Alle konnten sich gleichzeitig besuchen

Ein ganz normaler Arbeitstag

Mauerfall Erlebnis-Bericht meines Vaters:

Mein Vater lebte mit seinem Bruder und seiner Mutter im Westberlin. Onkel, Tante und Cousine lebten im Osten.

Am Tag bzw. Abend selbst schaute mein Vater fern. Jedoch keine Nachrichten oder Eilmeldungen, daher bekam er die Maueröffnung gar nicht mit. Am nächsten Tag fuhr er wie gewohnt zur Arbeit, erst da wurde ihm erzählt, dass die Mauer geöffnet wurde. Vorerst konnte er dies gar nicht glauben, jedoch bestätigten dies alle anderen Arbeitskollegen, somit musste er es ja glauben. Ein Kollege meinte, dass seine Verwandtschaft aus dem Osten sofort zu ihm kam und sie alle gemeinsam rumgezogen seien. Mein Vater war zwar froh, jedoch ganz konzentriert bei der Arbeit. Ein ganz normaler Arbeitstag eben. Anschließend meinte er, dass er selbst nach der Arbeit nicht zur Mauer gefahren sei. Er habe wohl nicht wirklich eine Veränderung gespürt, lediglich einige Produkte im Supermarkt waren ausverkauft.

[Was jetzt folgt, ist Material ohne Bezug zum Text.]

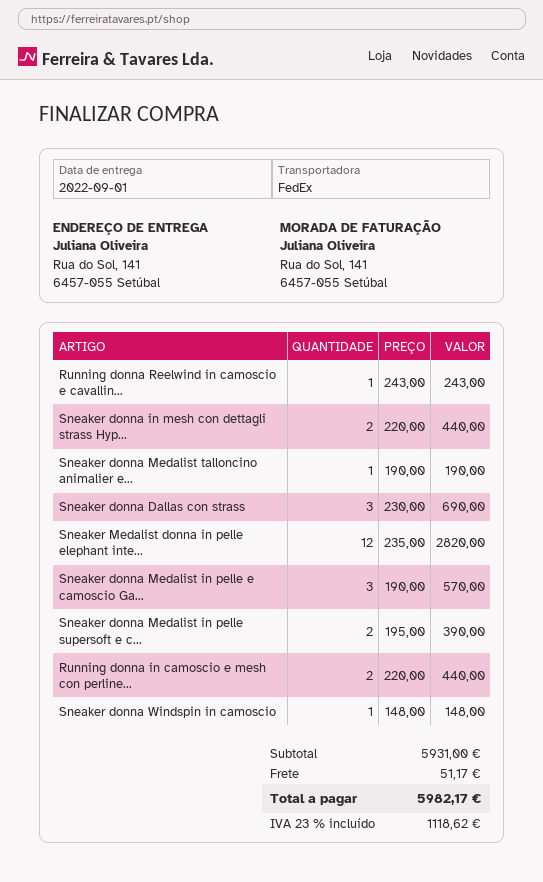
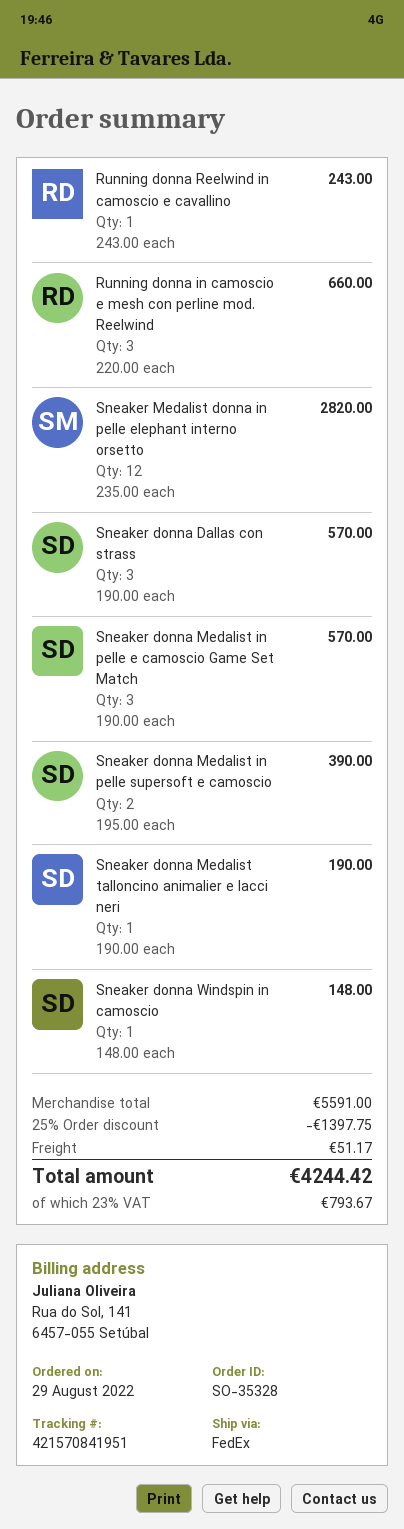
Sneaker donna in mesh con dettagli strass Hyp...: 2 x 220.00 = 440.00 -> none
Sneaker donna Dallas con strass: 3 x 230.00 = 690.00 -> 3 x 190.00 = 570.00
Running donna in camoscio e mesh con perline...: 2 x 220.00 = 440.00 -> 3 x 220.00 = 660.00
subtotal: 5931.00 -> 5591.00
discount: none -> 25% = 1397.75
tax: 23% = 1118.62 -> 23% = 793.67
total: 5982.17 -> 4244.42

Wann er erstmals unsere Familie nach Mauerfall gesehen hat, weiß er nicht mehr. Dazu meinte er, es sei an sich auch nichts Besonderes, dass man die Familie sah, schließlich durften sie in den Osten reisen, um sie zu besuchen. Sogar an den Geburtstagen durfte jeweils eine Person aus dem Osten nach Westberlin zu ihnen reisen, somit war auch jeder mehrmals bei ihnen. Der einzige Unterschied nach dem Mauerfall sei der, dass alle aus der im Osten lebenden Familie sie gleichzeitig besuchen konnten.

Schlussendlich meinte mein Vater, dass er selbst gar nicht so enthusiastisch dabei war. Schade fand er lediglich, dass einige Westdeutsche sich an den Ostbürgern bereichert haben. Seine Freude über den Berliner-Mauer-Fall ist trotzdem sehr groß, denn was zusammen gehört, soll auch zusammen bleiben und dass sich dies nicht niemals wiederholen soll.